Should the word "font" occur in a line of the records, copy that line.

Data for processing –
▽

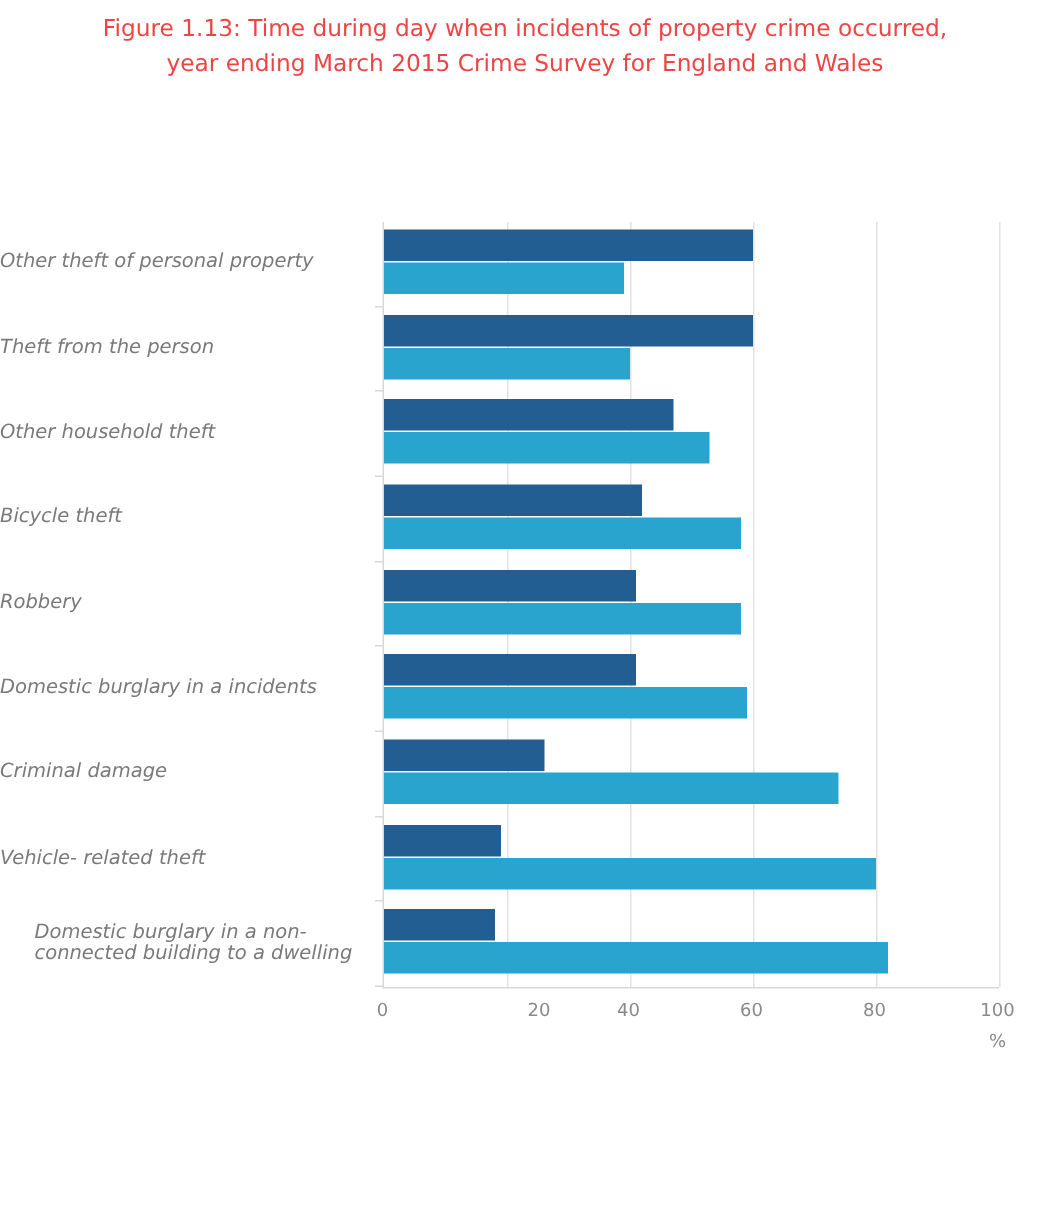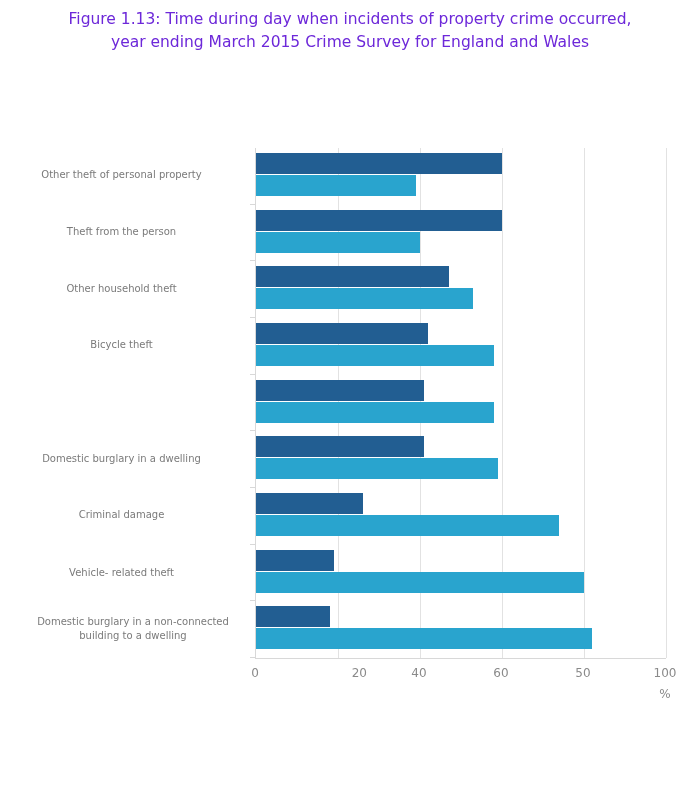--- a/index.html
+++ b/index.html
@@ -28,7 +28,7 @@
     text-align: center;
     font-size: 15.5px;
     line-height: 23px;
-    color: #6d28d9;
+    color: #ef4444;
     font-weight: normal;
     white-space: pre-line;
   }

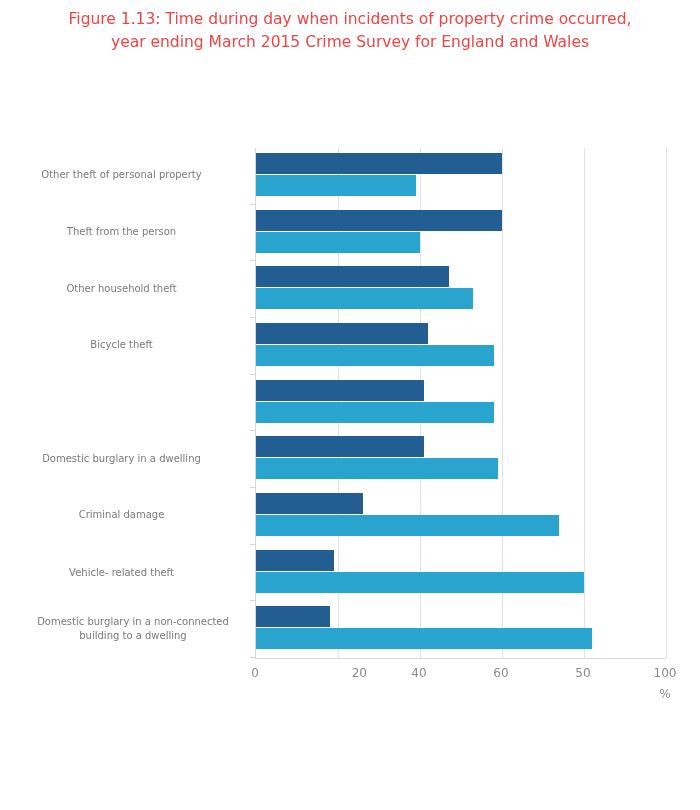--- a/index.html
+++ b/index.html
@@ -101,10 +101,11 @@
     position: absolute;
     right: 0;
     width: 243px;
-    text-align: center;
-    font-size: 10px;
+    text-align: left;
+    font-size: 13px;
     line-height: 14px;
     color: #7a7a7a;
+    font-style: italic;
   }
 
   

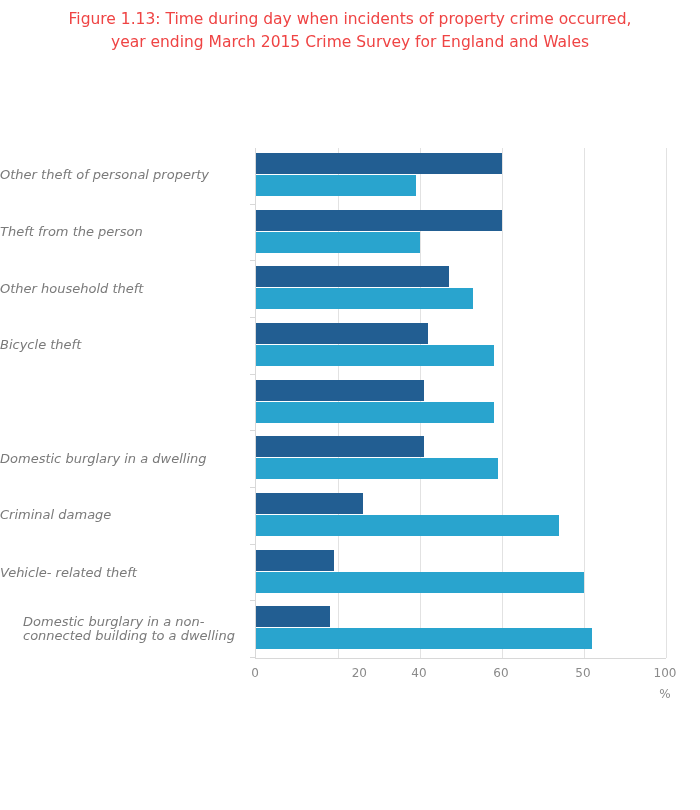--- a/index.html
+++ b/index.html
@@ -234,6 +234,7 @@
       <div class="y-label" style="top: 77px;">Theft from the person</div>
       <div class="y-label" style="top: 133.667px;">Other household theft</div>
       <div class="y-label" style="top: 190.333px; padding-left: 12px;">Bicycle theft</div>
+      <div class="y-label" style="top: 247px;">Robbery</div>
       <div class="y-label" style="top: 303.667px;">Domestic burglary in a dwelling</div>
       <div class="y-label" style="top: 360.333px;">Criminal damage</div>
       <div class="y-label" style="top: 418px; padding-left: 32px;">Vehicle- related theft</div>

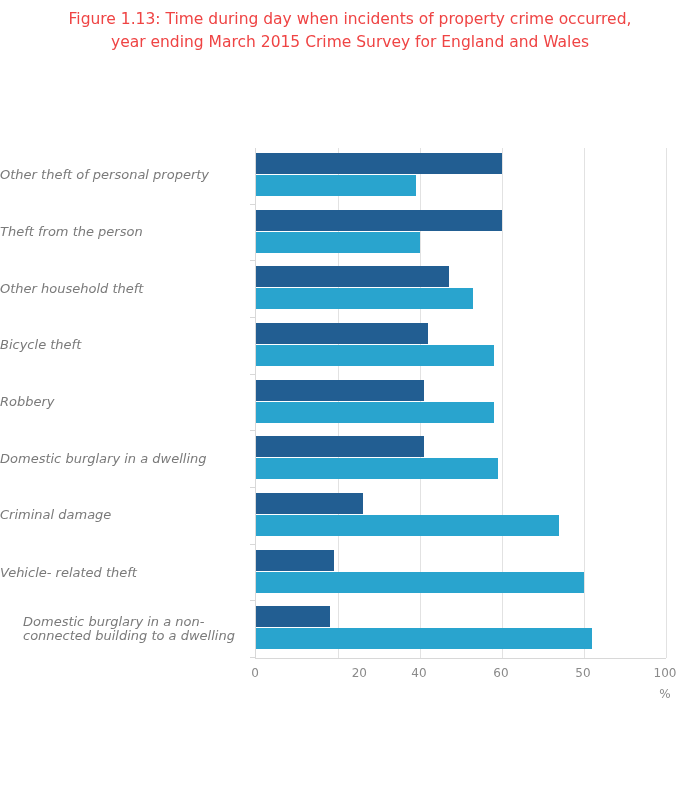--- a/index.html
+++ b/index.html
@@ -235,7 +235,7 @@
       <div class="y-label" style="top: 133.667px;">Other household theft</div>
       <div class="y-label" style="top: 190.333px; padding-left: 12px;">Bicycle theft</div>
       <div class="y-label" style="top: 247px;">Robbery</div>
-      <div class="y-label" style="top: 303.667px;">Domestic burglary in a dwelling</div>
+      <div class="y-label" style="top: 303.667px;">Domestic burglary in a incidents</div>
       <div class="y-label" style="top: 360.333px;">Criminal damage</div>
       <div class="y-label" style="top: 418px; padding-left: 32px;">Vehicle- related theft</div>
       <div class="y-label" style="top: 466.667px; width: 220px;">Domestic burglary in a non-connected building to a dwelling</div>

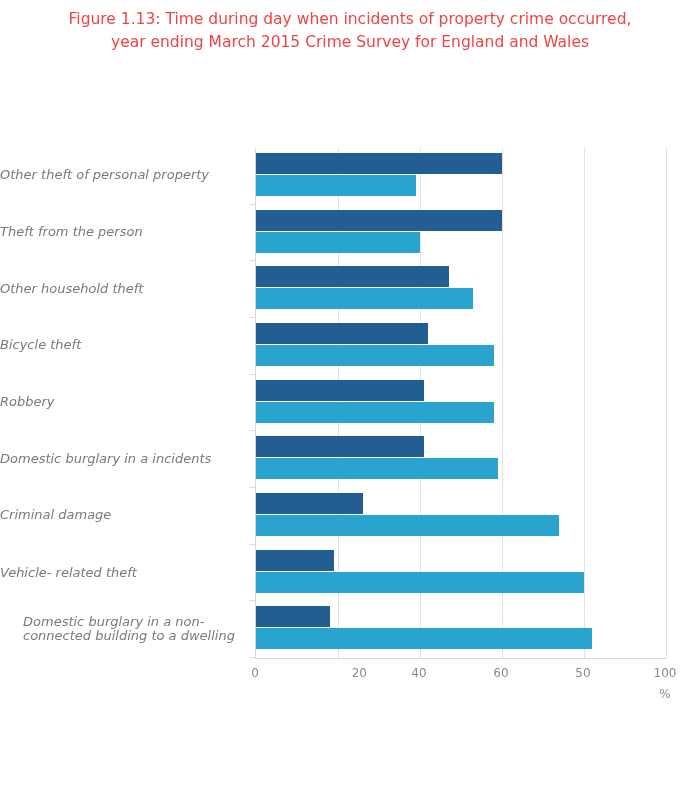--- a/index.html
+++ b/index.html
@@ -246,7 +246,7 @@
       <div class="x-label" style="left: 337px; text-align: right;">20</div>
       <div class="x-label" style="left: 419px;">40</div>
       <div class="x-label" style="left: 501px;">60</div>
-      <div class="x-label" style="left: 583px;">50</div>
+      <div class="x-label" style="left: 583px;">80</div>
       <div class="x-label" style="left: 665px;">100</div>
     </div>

△
▽

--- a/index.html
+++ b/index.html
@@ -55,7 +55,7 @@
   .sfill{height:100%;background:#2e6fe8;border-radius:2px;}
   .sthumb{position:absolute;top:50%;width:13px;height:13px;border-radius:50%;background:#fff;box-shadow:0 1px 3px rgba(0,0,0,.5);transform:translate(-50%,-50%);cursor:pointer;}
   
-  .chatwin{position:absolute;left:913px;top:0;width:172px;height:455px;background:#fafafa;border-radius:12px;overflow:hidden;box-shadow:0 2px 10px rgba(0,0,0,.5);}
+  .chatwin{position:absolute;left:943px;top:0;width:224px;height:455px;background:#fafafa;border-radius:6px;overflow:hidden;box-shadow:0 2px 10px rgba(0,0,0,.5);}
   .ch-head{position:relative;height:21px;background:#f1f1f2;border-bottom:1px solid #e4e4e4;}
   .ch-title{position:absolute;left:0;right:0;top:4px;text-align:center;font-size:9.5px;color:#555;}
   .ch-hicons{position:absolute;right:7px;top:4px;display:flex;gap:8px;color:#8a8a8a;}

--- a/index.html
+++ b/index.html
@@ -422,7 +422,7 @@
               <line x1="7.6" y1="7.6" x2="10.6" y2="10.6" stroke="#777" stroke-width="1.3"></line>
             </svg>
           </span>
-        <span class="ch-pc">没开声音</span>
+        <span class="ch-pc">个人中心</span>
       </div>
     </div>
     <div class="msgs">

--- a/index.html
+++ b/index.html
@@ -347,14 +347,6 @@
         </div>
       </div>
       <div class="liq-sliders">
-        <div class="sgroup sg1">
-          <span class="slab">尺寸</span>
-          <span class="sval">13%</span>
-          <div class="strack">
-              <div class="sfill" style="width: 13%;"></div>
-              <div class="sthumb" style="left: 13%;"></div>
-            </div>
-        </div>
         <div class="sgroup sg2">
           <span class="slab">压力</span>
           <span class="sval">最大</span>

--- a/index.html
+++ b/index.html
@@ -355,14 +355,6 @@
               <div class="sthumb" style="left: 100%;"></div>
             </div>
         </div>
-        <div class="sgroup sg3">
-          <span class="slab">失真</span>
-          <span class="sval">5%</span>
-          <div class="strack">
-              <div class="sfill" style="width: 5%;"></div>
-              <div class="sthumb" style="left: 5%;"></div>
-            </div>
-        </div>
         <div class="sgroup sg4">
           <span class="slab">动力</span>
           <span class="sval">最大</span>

△

Answer area –
     font-size: 15.5px;
     font-weight: normal;
-    font-size: 10px;
+    font-size: 13px;
+    font-style: italic;
   .ch-title{position:absolute;left:0;right:0;top:4px;text-align:center;font-size:9.5px;color:#555;}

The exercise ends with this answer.